WHAT TO WORK ON>
The expected output is the line holding "- Download links" plus every line after it through the end of the listing, copied exactly.

AVAILABLE DATA>
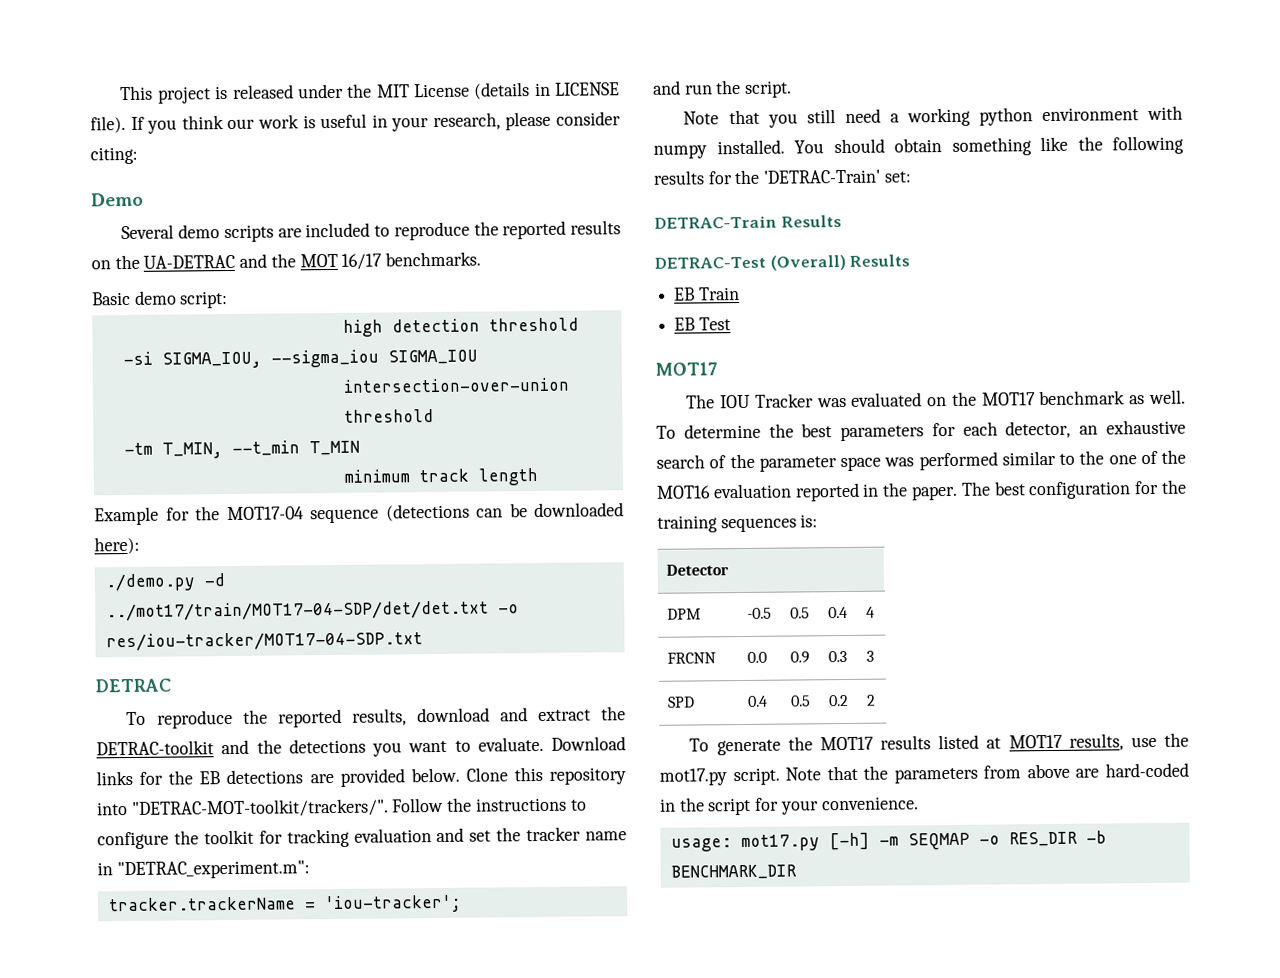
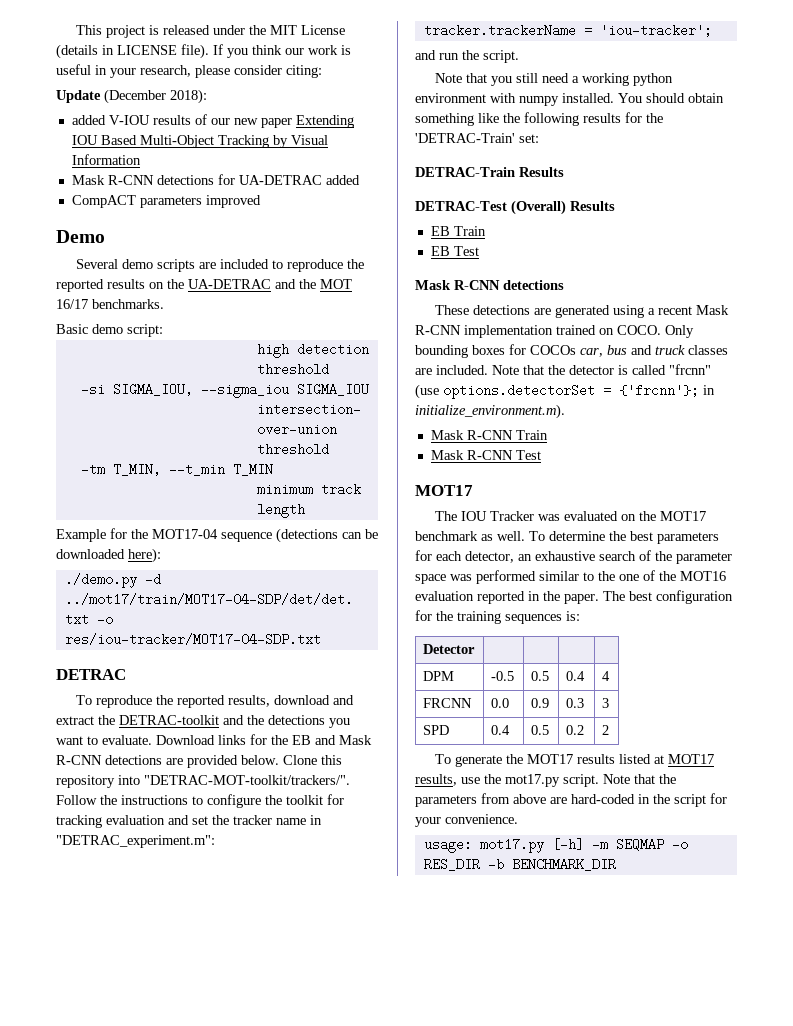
+ Update (December 2018):
+ added V-IOU results of our new paper Extending IOU Based Multi-Object Tracking by Visual Information
+ Mask R-CNN detections for UA-DETRAC added
+ CompACT parameters improved
- Download links for the EB detections are provided below.
+ Download links for the EB and Mask R-CNN detections are provided below.
  EB Test
+ Mask R-CNN detections
+ These detections are generated using a recent Mask R-CNN implementation trained on COCO. Only bounding boxes for COCOs car, bus and truck classes are included. Note that the detector is called "frcnn" (use options.detectorSet = {'frcnn'}; in initialize_environment.m).
+ Mask R-CNN Train
+ Mask R-CNN Test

ANSWER SPACE>
- Download links for the EB detections are provided below.
+ Download links for the EB and Mask R-CNN detections are provided below.
  EB Test
+ Mask R-CNN detections
+ These detections are generated using a recent Mask R-CNN implementation trained on COCO. Only bounding boxes for COCOs car, bus and truck classes are included. Note that the detector is called "frcnn" (use options.detectorSet = {'frcnn'}; in initialize_environment.m).
+ Mask R-CNN Train
+ Mask R-CNN Test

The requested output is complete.